Cueva, meia-atacante do Santos (Foto: Ivan Storti/Santos FC)

Em apenas dois meses, Cueva vira incógnita e segue zerado em gols e assistências no Santos

Segunda contratação mais cara da história, Christian Cueva completou, um dia antes da decisão contra o Corinthians, dois meses de Santos. O problema é que, diferentemente do projetado pela diretoria ao contratá-lo, o meia-atacante ainda não deu indícios de que valerá o alto investimento.

Em fevereiro deste ano, o Peixe acertou, por quatro temporadas, a contratação do peruano junto ao Krasnodar, da Rússia, por cerca de US$ 7 milhões (cerca de R$ 26 milhões). Ele só não custou mais que o atacante Leandro Damião, contratado por R$ 42 milhões junto ao Internacional em 2014. Além disso, o jogador de 27 anos recebe no Santos cerca de R$ 600 mil por mês.

Contra o Corinthians, jogo que marcou a eliminação do Santos nos pênaltis em um Pacaembu lotado, Cueva teve mais uma chance de mostrar o seu valor para Jorge Sampaoli. Ele entrou como titular, até tentou ajudar a equipe no ataque nos primeiros minutos, mas rapidamente caiu de produção. No intervalo, terminou substituído por Rodrygo, um pedido da torcida na etapa inicial.

Mas o clássico só foi mais um dos jogos irregulares do atleta pelo Santos em 2019. Sem marcar gols e sem dar assistências em nove jogos, ele se destacou apenas em dois quesitos no Campeonato Paulista: teve uma precisão de quase 90% nos passes e nove desarmes. Os dados são do “Footstats”. Para piorar, nunca conseguiu jogar os 90 minutos, sendo geralmente substituído no intervalo das partidas.

Perto da área, ele teve um aproveitamento bem ruim: apenas sete chutes à meta adversária, sendo apenas duas delas em direção ao gol. Tanto em sua estreia diante do Mirassol, no dia 9 de fevereiro, pelo Paulistão, quanto na derrota para o Atlético-GO, na Copa do Brasil, Cueva perdeu duas chances inacreditáveis. Foi em sua estreia, inclusive, que o meia-atacante teve sua melhor performance.

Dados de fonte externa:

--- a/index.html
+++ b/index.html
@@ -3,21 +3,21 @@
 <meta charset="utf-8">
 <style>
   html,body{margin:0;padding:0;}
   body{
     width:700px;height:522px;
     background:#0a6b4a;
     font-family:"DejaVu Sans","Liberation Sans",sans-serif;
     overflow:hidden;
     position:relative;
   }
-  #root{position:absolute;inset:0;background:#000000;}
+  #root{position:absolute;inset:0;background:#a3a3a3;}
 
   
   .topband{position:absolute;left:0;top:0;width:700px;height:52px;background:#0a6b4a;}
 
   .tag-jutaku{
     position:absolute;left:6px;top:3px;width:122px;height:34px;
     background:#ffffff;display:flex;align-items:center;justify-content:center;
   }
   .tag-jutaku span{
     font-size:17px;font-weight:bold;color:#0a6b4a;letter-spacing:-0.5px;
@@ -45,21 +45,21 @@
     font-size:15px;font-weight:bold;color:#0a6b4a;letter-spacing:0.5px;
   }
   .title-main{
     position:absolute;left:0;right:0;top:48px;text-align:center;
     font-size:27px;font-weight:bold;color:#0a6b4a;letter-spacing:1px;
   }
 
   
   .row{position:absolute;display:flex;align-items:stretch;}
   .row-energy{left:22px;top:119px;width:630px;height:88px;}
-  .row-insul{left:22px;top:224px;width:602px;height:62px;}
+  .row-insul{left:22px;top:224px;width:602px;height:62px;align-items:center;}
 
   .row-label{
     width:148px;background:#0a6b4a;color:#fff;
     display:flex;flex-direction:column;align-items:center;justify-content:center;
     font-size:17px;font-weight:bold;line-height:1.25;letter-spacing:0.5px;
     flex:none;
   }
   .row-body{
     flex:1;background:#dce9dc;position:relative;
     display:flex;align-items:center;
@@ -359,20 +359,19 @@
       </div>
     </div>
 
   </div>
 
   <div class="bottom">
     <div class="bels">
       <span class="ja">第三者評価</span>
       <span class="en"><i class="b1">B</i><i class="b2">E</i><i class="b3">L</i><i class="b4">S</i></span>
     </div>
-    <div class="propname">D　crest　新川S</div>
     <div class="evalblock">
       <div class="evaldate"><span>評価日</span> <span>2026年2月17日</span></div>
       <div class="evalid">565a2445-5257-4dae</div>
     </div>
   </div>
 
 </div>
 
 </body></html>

Logo em sua apresentação, o estrangeiro se esquivou dos problemas de indisciplina no São Paulo e prometeu recompensar o esforço do Santos ao contratá-lo.

“Não é uma revanche por ter que demonstrar algo. Santos é grande, olhou para mim, se esforçou, devo ao Santos. Não é que eu não fui feliz, fui feliz, tive momentos bons, não tenho nada de reclamar de mim ou do time. O time, quando me brindou a possibilidade de vir, me fez feliz”.

Um mês depois, Cueva retornou à sala de imprensa do CT Rei Pelé para admitir que ainda não havia jogado seu melhor e prometeu mostrar mais futebol. Isso, no entanto, ainda não aconteceu.

“Falta muito, não tive o desempenho que queria ainda, não jogar muitas vezes seguidas, mas não são desculpas para dizer que não estou bem. Posso dar mais e é o princípio de algo bom. É uma oportunidade em um time grande para me esforçar e corresponder”.

Para piorar, o peruano teve um caso polêmico de atraso. Após folga no período do Carnaval, Cueva alegou problemas de atraso com o seu voo, perdeu um treino da equipe de Sampaoli e acabou não relacionado para o duelo contra o América-RN, pela segunda fase da Copa do Brasil. Após o jogo, o treinador argentino afirmou que, como o jogador não havia participado de todos os treinamentos, não poderia atuar.

E é com este histórico que o jogador ainda tenta mostrar seu potencial. Jorge Sampaoli tem dado chances ao jogador nas últimas partidas. A próxima delas pode ser na partida contra o Atlético-GO, na quinta-feira (11), às 21h30, na Vila Belmiro, pela terceira fase Copa do Brasil.